* _TASK STATEMENT_:
A word-for-word retyping of the listing is the goal.

* _DATASET ENTRIES_:

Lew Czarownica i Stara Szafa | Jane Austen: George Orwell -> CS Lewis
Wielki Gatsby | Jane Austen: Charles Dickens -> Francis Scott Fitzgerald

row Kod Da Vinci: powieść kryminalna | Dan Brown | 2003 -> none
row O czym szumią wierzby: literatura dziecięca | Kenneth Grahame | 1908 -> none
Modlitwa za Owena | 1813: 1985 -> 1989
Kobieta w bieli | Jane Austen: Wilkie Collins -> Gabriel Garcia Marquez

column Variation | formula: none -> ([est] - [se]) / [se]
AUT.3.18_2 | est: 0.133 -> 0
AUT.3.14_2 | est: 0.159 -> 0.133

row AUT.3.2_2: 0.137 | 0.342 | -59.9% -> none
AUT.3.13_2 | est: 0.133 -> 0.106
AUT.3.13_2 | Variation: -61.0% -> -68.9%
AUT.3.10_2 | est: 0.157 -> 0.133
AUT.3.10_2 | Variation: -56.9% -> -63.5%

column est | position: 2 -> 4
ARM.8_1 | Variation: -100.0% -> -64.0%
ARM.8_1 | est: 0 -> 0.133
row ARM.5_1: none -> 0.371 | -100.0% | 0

* _OUTPUT FOR THIS EXERCISE_:
Lew Czarownica i Stara Szafa | Jane Austen: George Orwell -> CS Lewis
Wielki Gatsby | Jane Austen: Charles Dickens -> Francis Scott Fitzgerald

row Kod Da Vinci: powieść kryminalna | Dan Brown | 2003 -> none
row O czym szumią wierzby: literatura dziecięca | Kenneth Grahame | 1908 -> none
Modlitwa za Owena | 1813: 1985 -> 1989
Kobieta w bieli | Jane Austen: Wilkie Collins -> Gabriel Garcia Marquez

column Variation | formula: none -> ([est] - [se]) / [se]
AUT.3.18_2 | est: 0.133 -> 0
AUT.3.14_2 | est: 0.159 -> 0.133

row AUT.3.2_2: 0.137 | 0.342 | -59.9% -> none
AUT.3.13_2 | est: 0.133 -> 0.106
AUT.3.13_2 | Variation: -61.0% -> -68.9%
AUT.3.10_2 | est: 0.157 -> 0.133
AUT.3.10_2 | Variation: -56.9% -> -63.5%

column est | position: 2 -> 4
ARM.8_1 | Variation: -100.0% -> -64.0%
ARM.8_1 | est: 0 -> 0.133
row ARM.5_1: none -> 0.371 | -100.0% | 0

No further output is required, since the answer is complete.